● About this task:
Would you please copy every line below that includes the string "RUNNEX"?

--- Input records ---

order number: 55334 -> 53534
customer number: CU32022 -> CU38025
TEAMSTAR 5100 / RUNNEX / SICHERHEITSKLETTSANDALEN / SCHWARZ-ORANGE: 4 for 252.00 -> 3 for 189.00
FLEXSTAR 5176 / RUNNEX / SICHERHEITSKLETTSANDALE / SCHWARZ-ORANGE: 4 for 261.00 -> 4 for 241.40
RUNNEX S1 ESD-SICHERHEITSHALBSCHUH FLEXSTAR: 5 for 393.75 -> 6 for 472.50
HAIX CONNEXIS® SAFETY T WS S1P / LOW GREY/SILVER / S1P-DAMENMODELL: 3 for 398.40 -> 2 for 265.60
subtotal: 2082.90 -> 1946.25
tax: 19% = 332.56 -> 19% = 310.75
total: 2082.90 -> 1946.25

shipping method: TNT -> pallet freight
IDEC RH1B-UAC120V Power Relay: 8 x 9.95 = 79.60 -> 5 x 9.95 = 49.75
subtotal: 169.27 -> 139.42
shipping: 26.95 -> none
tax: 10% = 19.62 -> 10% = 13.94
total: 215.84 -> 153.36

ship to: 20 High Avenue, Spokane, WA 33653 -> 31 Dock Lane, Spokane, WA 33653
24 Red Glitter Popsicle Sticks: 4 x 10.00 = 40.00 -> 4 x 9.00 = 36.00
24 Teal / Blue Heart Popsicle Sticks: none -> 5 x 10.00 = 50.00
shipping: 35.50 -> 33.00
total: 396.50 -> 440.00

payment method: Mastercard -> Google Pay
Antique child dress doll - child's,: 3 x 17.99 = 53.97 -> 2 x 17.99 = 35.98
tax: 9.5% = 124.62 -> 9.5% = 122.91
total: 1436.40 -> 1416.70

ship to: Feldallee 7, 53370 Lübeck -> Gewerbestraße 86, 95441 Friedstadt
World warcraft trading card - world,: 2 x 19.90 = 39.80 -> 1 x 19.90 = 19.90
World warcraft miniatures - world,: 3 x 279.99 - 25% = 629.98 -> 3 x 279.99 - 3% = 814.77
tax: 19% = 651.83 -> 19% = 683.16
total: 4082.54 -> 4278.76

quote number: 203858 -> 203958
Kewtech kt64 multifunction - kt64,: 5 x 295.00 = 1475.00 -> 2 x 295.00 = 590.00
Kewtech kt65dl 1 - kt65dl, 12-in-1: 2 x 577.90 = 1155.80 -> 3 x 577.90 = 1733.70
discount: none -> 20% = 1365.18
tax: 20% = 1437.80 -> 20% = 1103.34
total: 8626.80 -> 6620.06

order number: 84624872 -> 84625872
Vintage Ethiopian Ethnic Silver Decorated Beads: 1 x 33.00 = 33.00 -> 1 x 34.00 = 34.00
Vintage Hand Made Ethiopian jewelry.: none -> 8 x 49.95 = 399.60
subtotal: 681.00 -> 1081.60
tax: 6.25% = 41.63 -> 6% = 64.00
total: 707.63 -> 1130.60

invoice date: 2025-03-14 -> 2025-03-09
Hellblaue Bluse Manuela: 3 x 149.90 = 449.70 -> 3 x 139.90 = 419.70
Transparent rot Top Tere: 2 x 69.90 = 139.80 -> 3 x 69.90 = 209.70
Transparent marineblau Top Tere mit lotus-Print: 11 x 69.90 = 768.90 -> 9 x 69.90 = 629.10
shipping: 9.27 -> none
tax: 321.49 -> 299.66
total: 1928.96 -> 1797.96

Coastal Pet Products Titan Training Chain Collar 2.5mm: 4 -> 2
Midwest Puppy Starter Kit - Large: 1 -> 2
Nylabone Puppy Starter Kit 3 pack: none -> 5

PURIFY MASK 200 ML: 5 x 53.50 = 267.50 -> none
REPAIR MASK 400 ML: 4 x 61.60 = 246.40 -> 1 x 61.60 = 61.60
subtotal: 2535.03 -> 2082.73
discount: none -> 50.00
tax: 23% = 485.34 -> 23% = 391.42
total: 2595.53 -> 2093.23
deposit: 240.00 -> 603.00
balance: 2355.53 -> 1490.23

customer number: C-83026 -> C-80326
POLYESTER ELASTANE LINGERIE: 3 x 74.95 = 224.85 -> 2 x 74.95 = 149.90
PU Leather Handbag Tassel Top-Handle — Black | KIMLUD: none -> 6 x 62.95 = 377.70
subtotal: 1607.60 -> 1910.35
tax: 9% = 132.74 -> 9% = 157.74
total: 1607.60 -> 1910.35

---

● Your solution:
TEAMSTAR 5100 / RUNNEX / SICHERHEITSKLETTSANDALEN / SCHWARZ-ORANGE: 4 for 252.00 -> 3 for 189.00
FLEXSTAR 5176 / RUNNEX / SICHERHEITSKLETTSANDALE / SCHWARZ-ORANGE: 4 for 261.00 -> 4 for 241.40
RUNNEX S1 ESD-SICHERHEITSHALBSCHUH FLEXSTAR: 5 for 393.75 -> 6 for 472.50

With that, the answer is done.